How do eConsults Support Risk-based Payment Models?

In this video, Cindy Craddock, RN at AristaMD discusses how eConsults support risk-based payment models.

How does eConsults support VBC?

How do eConsults support value-based care? So as you all know, there’s unequal access to specialty care. There are significant inequalities in specialty care, especially when patients are minorities, low-income patients, limited English, and are in rural areas where there are not even specialties available. It requires a long commute to get to those specialties. So physicians have been seeking advice from their peers for centuries, whether it was in person, by letter, by phone, or a curbside consult, as you may have heard it called before, secure electronic communication. The specialist would call their buddy that they might; maybe a nephrologist who needs some advice. eConsults takes that concept and escalates it. So previously, if you were to call a friend, do a curbside consult, if the PCP was unable to resolve the issue, um, after speaking with the specialist, they would go, there were traditional route and order, um, a referral to a specialist.
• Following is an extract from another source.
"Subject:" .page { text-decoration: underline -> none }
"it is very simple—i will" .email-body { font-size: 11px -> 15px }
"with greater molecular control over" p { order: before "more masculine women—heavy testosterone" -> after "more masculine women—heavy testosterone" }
eConsults combines that idea of providing specialists with access, but they also can give patients medical history instead of just trying to sum it up over the phone. Um, and then instead of transferring the patient, the patient, to the specialist, the PCP mainly maintains their patient’s care. So again, you can see that would keep costs down. The PCP is still in charge of the patient care. So an electronic request for advice from a specialist precludes transfer of care. So in most cases, as I said, the PCP is asking for advice from the specialist. And then based on that advice, they can then make the informed decision whether they want their patient to be seen in person by a specialist or not. Historically eConsults for us replace more than 70% of in-person visits.
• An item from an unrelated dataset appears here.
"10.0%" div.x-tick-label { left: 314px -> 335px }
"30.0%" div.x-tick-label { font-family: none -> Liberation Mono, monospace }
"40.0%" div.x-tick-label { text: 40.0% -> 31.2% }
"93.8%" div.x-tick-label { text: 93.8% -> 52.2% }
Of those eligible referrals, 70%, and this is the efficacy that we get back from providers that use our service. 70% no longer need an in-person visit. So that’s, that’s huge. And then it allows, you know, the 30% that do to get into the door quicker. And the more we implement this across clinics, the more those spots in the specialist office will open up with eConsults. Longer appointment wait times due to covid and specialist shortages. eConsults are taking off and serving patients. In the beginning, it would be more, you know, very simple, and we still do that, you know, very simple from a dermatology eConsult for a rash. But as I said, with care being more and more, um, difficult to get for patients, we’re seeing that eConsults can treat a little bit more complex, um, cases such as, you know, hematology, rheumatology, infectious disease, things like that. And even if it takes a couple of eConsults, um, if the patient gets the care at the end of the day and they avoid the in-person visit, it’s definitely worth it.
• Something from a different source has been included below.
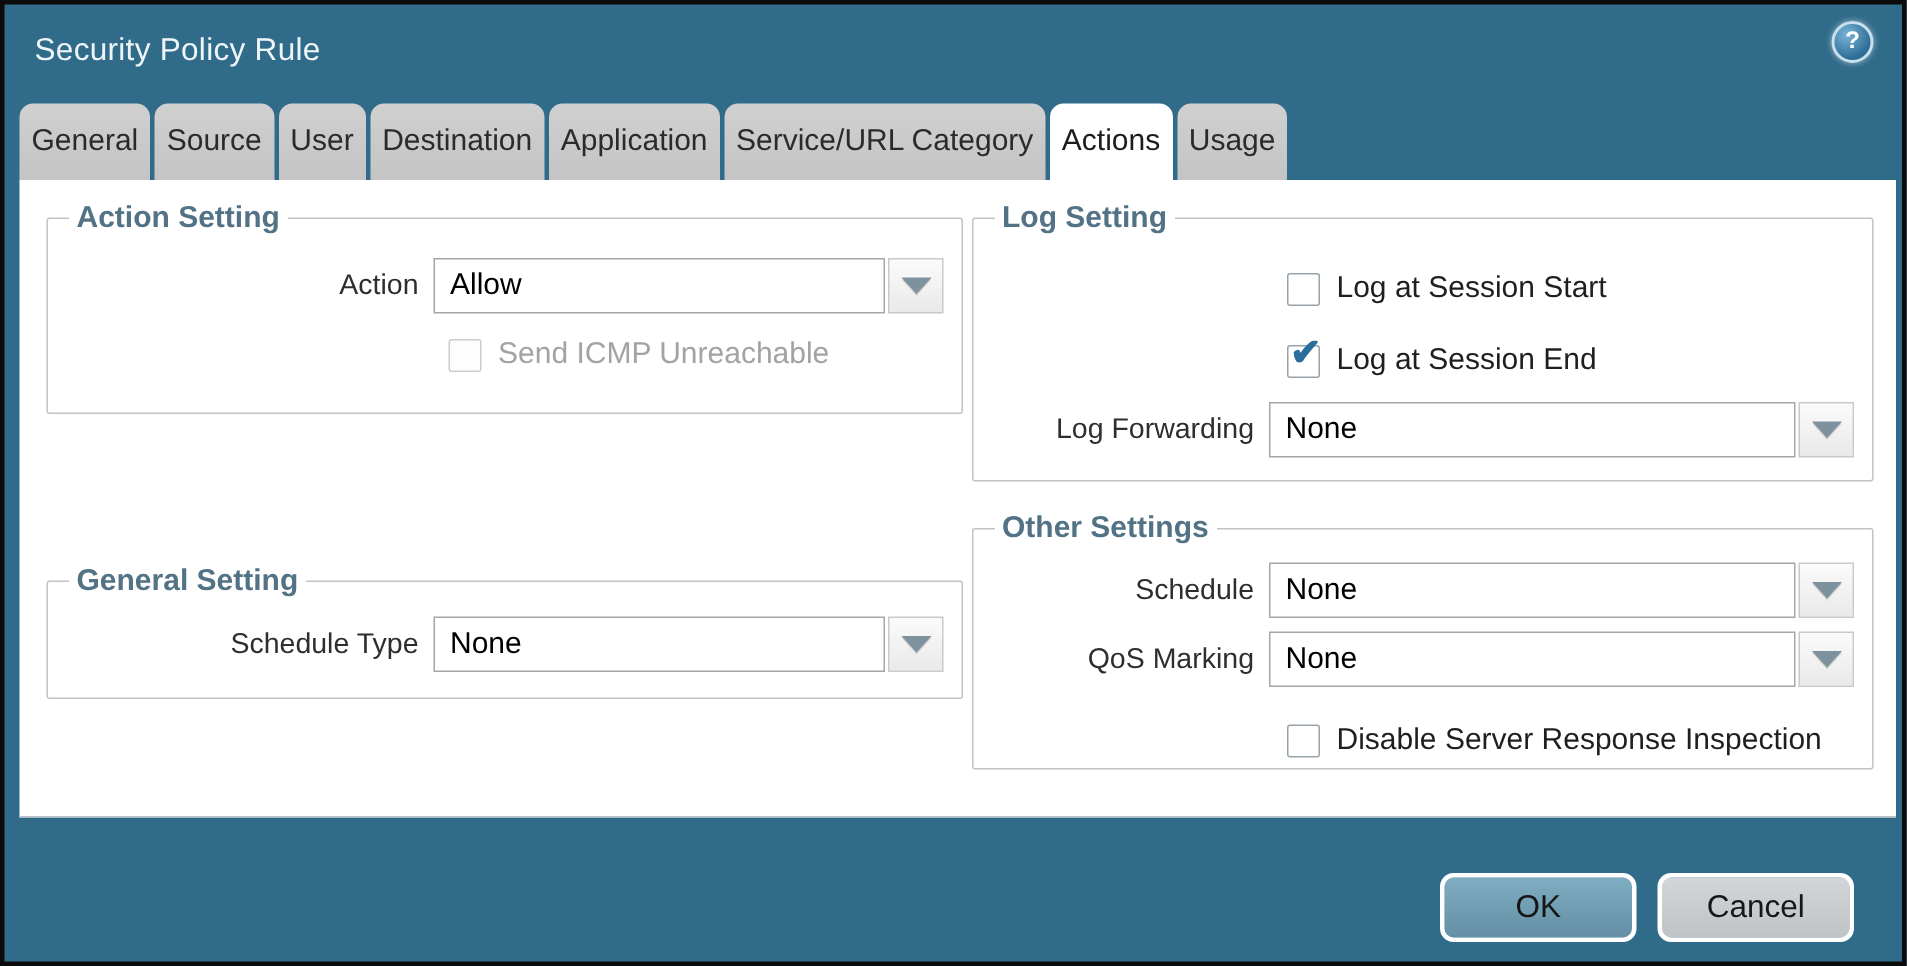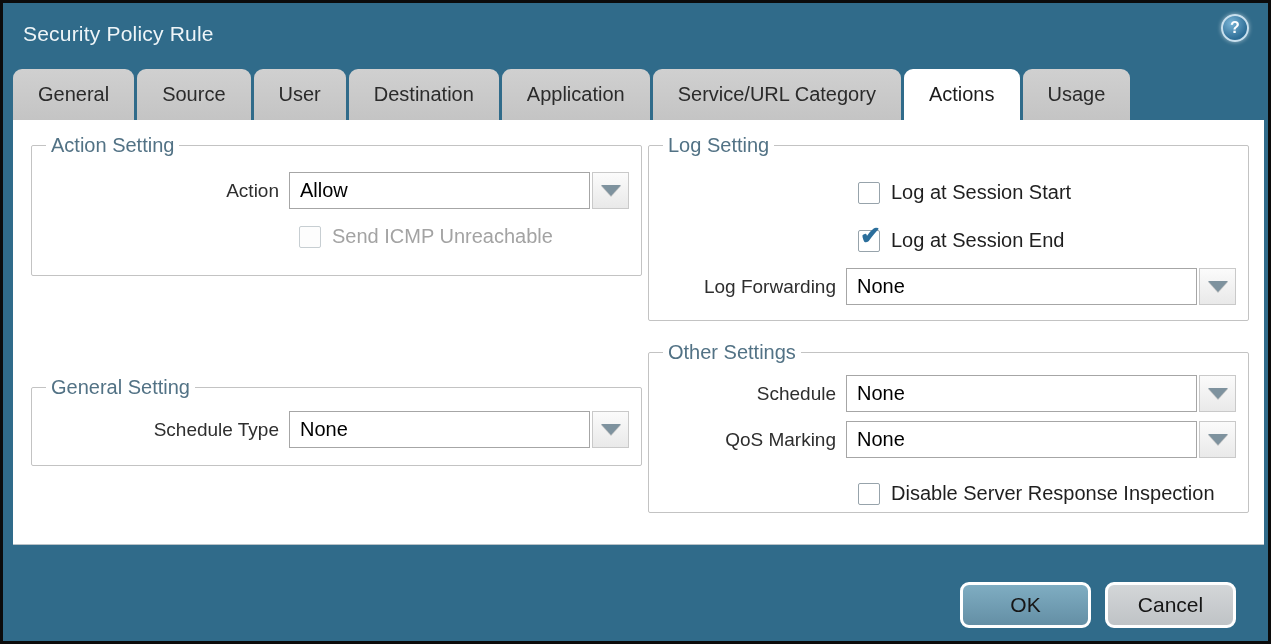"General" .tab { padding: 0 25px -> 0 8px }
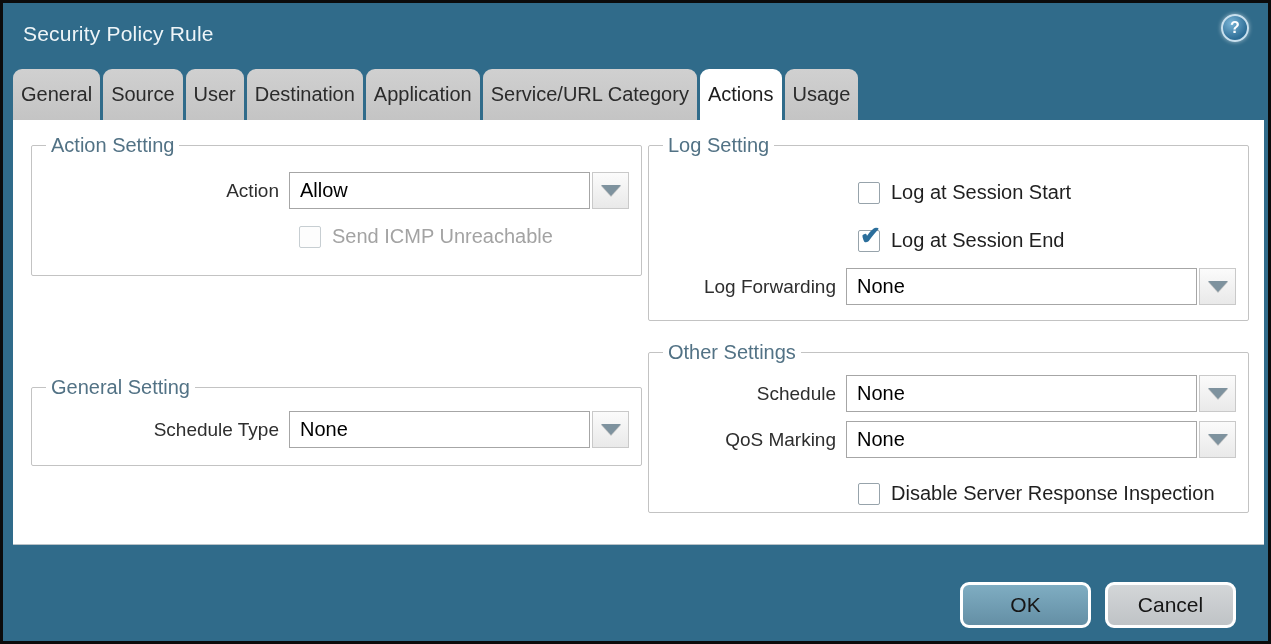"Action Setting" legend { font-weight: normal -> bold }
Support for the transition to risk-based payment

Support for the Transition to Risk-based Payment

With the transition to value-based health come challenges. Primary care practices, particularly smaller ones, must significantly upgrade their technology. Both to be sure that when they are referring a patient, the patient stays in-network and that the specialist is available to provide care. With the ongoing shortage of specialists, this remains a challenge.

​Interoperability

Interoperability has been a challenge in healthcare for many years. To control costs under a value-based payment model PCPs must communicate the appropriate patient information when referring to a specialist to:

  • Ensure that an appropriate diagnosis is made.
  • Prevent duplication of diagnostics that increase the cost.

Unfortunately, most EHRs do not ‘talk’ to each other, and even when two providers are on the same EHR, the ability to share information between two practices is often difficult. Appointment scheduling platforms are not always connected to the practice’s EHR and are rarely connected to the scheduling platform of a specialist receiving a referral.